● Exercise prompt:
Among the entries below, find the lines with the word "Sensor" and copy them.

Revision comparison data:
----
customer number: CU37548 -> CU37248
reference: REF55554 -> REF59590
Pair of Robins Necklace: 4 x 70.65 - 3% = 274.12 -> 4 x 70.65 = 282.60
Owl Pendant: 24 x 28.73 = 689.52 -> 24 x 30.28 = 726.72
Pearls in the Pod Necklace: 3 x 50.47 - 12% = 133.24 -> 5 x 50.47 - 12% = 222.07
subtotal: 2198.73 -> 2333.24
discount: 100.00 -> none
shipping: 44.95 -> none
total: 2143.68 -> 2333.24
----
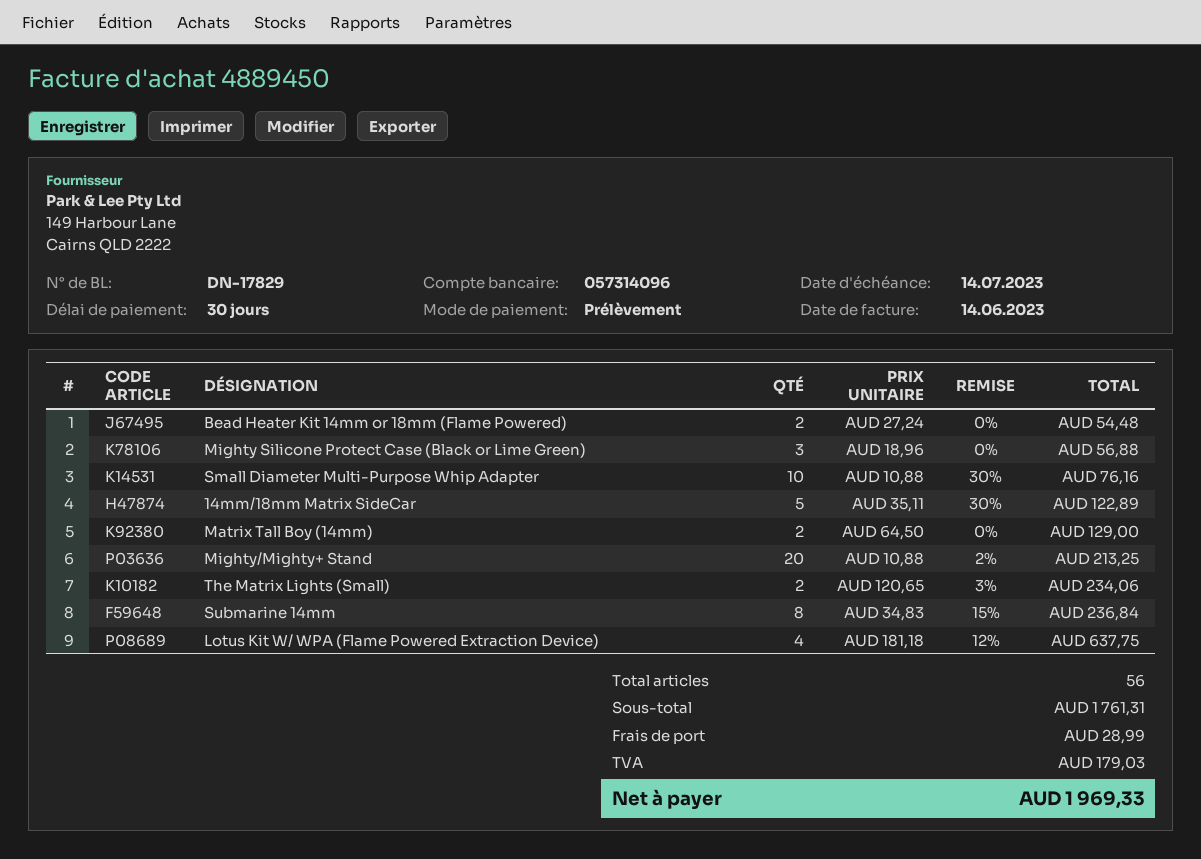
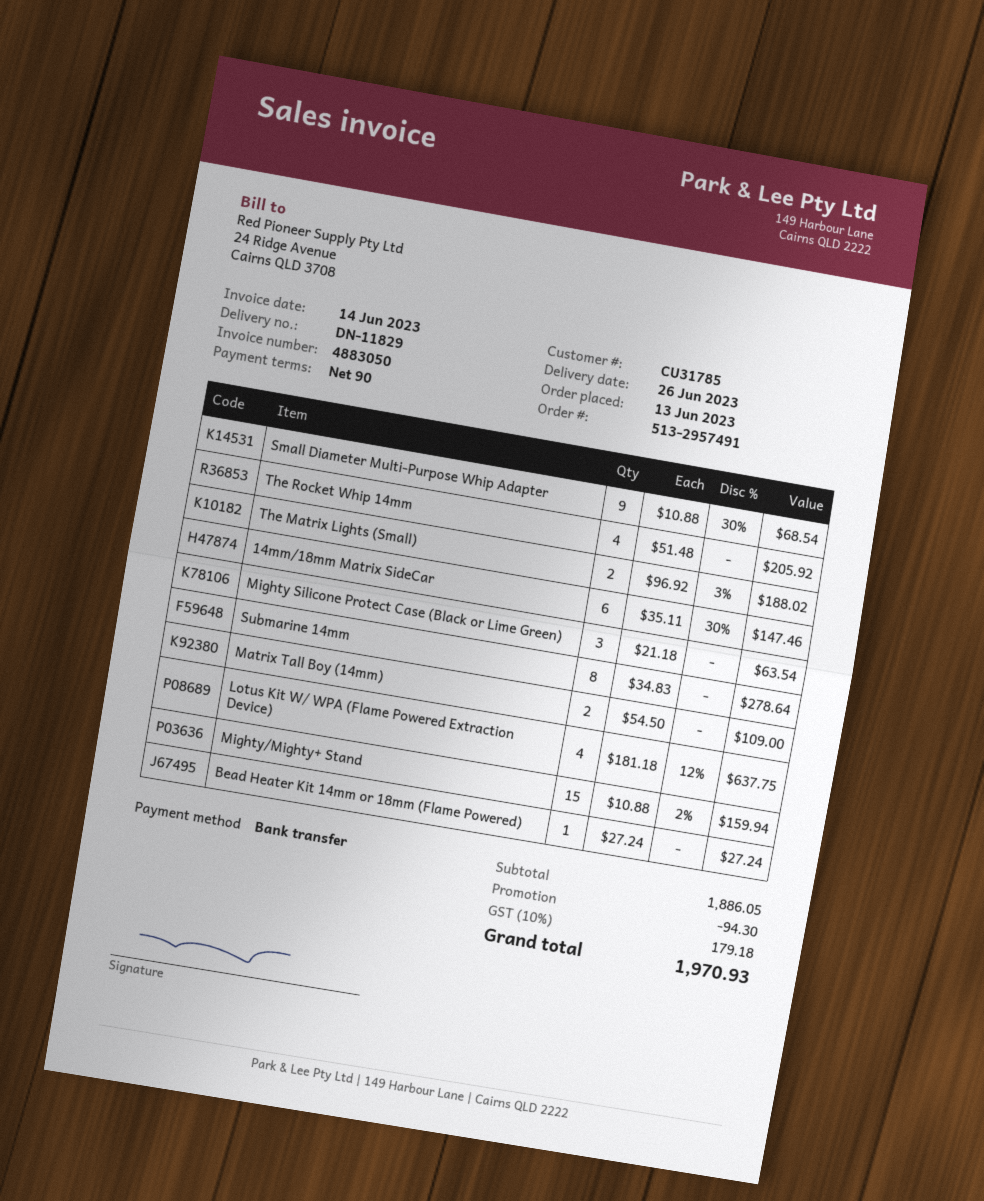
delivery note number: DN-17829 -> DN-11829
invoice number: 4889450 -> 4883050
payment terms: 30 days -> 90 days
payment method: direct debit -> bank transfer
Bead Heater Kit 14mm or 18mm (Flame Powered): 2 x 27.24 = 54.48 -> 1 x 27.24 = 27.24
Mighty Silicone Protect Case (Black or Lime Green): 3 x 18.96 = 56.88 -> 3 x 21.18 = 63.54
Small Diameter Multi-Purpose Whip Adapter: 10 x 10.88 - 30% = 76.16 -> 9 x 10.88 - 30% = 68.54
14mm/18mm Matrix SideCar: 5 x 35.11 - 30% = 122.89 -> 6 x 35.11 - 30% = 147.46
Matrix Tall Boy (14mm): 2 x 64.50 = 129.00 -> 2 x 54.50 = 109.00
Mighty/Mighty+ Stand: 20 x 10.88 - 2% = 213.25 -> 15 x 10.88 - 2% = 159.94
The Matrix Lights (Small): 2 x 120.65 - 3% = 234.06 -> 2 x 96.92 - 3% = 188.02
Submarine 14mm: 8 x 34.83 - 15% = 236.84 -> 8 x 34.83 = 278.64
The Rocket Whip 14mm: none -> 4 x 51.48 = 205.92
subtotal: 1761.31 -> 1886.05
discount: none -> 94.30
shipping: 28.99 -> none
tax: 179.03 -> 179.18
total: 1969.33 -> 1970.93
----
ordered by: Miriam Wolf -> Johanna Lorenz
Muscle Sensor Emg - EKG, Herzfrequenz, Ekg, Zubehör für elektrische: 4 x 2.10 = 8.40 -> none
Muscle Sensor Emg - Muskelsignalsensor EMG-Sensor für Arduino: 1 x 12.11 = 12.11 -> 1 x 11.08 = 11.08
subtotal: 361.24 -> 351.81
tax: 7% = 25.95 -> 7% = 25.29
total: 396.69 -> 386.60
----
● Response area:
Muscle Sensor Emg - EKG, Herzfrequenz, Ekg, Zubehör für elektrische: 4 x 2.10 = 8.40 -> none
Muscle Sensor Emg - Muskelsignalsensor EMG-Sensor für Arduino: 1 x 12.11 = 12.11 -> 1 x 11.08 = 11.08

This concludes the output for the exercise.